*Work request*. The records that follow are to be repeated exactly, without any pictures.

*Source material*.
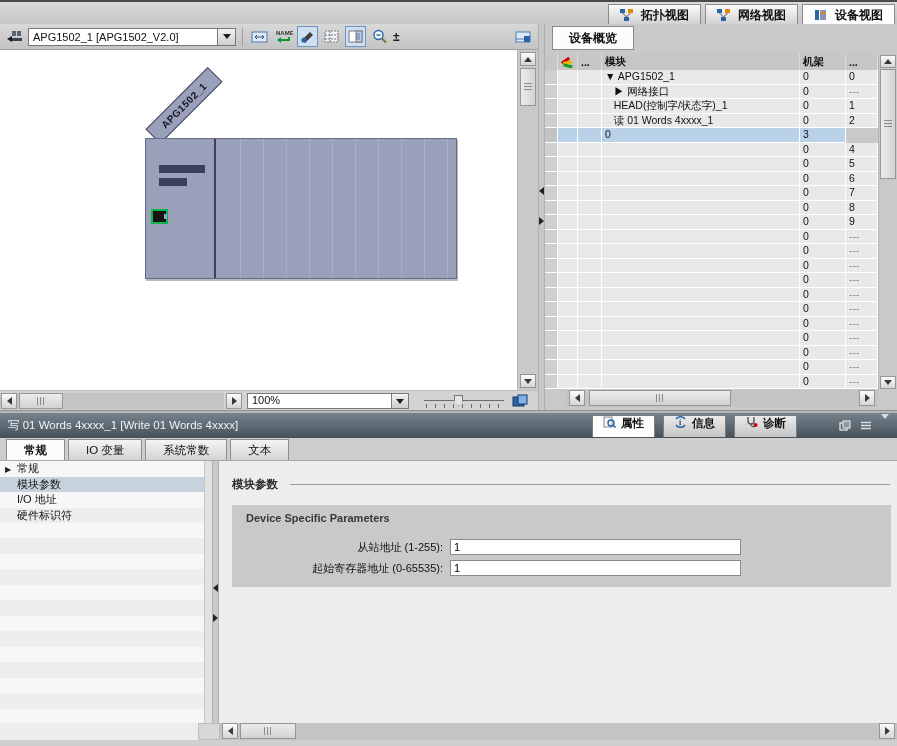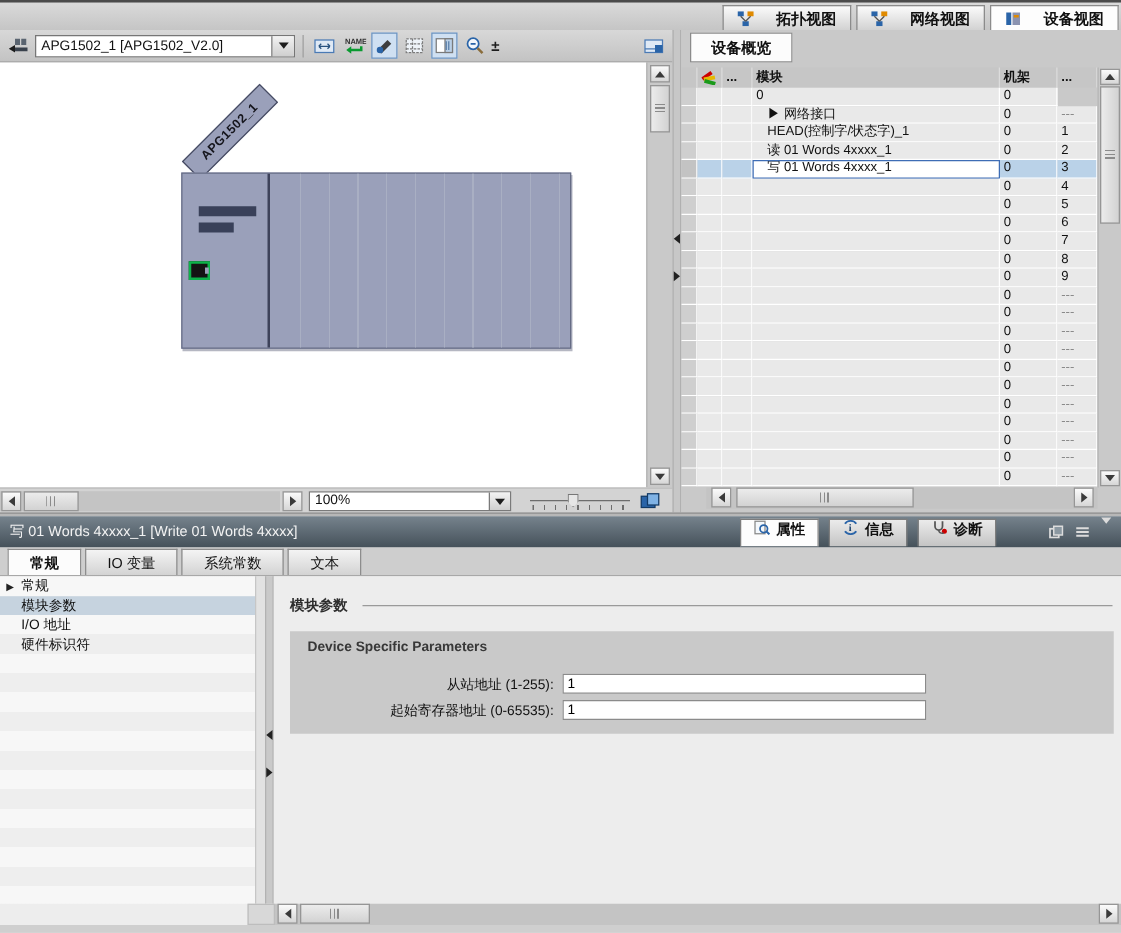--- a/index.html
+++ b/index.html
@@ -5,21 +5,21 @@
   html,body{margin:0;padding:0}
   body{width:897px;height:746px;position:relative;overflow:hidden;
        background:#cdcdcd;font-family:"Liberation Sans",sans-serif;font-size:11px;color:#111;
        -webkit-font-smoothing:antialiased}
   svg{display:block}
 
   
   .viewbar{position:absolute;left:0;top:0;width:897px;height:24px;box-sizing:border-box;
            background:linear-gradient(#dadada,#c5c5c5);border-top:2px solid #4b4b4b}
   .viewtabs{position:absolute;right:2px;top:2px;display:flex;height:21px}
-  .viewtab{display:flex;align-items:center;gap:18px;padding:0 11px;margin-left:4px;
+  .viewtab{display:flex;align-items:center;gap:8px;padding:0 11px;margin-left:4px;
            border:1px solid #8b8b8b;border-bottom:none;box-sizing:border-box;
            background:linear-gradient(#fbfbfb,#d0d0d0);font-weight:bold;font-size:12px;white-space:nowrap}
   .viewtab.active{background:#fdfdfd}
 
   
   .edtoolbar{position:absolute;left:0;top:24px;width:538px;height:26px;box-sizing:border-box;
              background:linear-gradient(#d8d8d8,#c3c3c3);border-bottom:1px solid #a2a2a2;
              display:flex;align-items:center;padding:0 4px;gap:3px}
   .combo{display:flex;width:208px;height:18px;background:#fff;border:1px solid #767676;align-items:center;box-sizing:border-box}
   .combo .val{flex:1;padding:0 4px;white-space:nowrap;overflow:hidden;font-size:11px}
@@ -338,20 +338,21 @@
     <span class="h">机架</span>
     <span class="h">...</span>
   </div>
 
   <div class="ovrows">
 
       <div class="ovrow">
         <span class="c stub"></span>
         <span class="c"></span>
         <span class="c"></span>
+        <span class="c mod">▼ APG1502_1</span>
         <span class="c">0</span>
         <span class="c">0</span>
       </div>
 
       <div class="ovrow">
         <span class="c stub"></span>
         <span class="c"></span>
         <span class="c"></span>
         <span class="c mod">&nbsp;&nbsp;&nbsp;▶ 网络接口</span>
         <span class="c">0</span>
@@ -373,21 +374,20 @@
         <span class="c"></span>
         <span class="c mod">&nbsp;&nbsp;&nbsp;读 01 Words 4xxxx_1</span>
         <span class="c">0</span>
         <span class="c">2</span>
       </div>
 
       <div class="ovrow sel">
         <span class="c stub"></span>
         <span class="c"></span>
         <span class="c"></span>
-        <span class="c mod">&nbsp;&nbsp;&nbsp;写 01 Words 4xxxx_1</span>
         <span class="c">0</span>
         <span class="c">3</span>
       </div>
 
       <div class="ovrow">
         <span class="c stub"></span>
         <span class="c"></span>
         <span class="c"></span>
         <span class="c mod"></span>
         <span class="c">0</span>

*Answer to the exercise*.
--- a/index.html
+++ b/index.html
@@ -5,21 +5,21 @@
   html,body{margin:0;padding:0}
   body{width:897px;height:746px;position:relative;overflow:hidden;
        background:#cdcdcd;font-family:"Liberation Sans",sans-serif;font-size:11px;color:#111;
        -webkit-font-smoothing:antialiased}
   svg{display:block}
 
   
   .viewbar{position:absolute;left:0;top:0;width:897px;height:24px;box-sizing:border-box;
            background:linear-gradient(#dadada,#c5c5c5);border-top:2px solid #4b4b4b}
   .viewtabs{position:absolute;right:2px;top:2px;display:flex;height:21px}
-  .viewtab{display:flex;align-items:center;gap:18px;padding:0 11px;margin-left:4px;
+  .viewtab{display:flex;align-items:center;gap:8px;padding:0 11px;margin-left:4px;
            border:1px solid #8b8b8b;border-bottom:none;box-sizing:border-box;
            background:linear-gradient(#fbfbfb,#d0d0d0);font-weight:bold;font-size:12px;white-space:nowrap}
   .viewtab.active{background:#fdfdfd}
 
   
   .edtoolbar{position:absolute;left:0;top:24px;width:538px;height:26px;box-sizing:border-box;
              background:linear-gradient(#d8d8d8,#c3c3c3);border-bottom:1px solid #a2a2a2;
              display:flex;align-items:center;padding:0 4px;gap:3px}
   .combo{display:flex;width:208px;height:18px;background:#fff;border:1px solid #767676;align-items:center;box-sizing:border-box}
   .combo .val{flex:1;padding:0 4px;white-space:nowrap;overflow:hidden;font-size:11px}
@@ -338,20 +338,21 @@
     <span class="h">机架</span>
     <span class="h">...</span>
   </div>
 
   <div class="ovrows">
 
       <div class="ovrow">
         <span class="c stub"></span>
         <span class="c"></span>
         <span class="c"></span>
+        <span class="c mod">▼ APG1502_1</span>
         <span class="c">0</span>
         <span class="c">0</span>
       </div>
 
       <div class="ovrow">
         <span class="c stub"></span>
         <span class="c"></span>
         <span class="c"></span>
         <span class="c mod">&nbsp;&nbsp;&nbsp;▶ 网络接口</span>
         <span class="c">0</span>
@@ -373,21 +374,20 @@
         <span class="c"></span>
         <span class="c mod">&nbsp;&nbsp;&nbsp;读 01 Words 4xxxx_1</span>
         <span class="c">0</span>
         <span class="c">2</span>
       </div>
 
       <div class="ovrow sel">
         <span class="c stub"></span>
         <span class="c"></span>
         <span class="c"></span>
-        <span class="c mod">&nbsp;&nbsp;&nbsp;写 01 Words 4xxxx_1</span>
         <span class="c">0</span>
         <span class="c">3</span>
       </div>
 
       <div class="ovrow">
         <span class="c stub"></span>
         <span class="c"></span>
         <span class="c"></span>
         <span class="c mod"></span>
         <span class="c">0</span>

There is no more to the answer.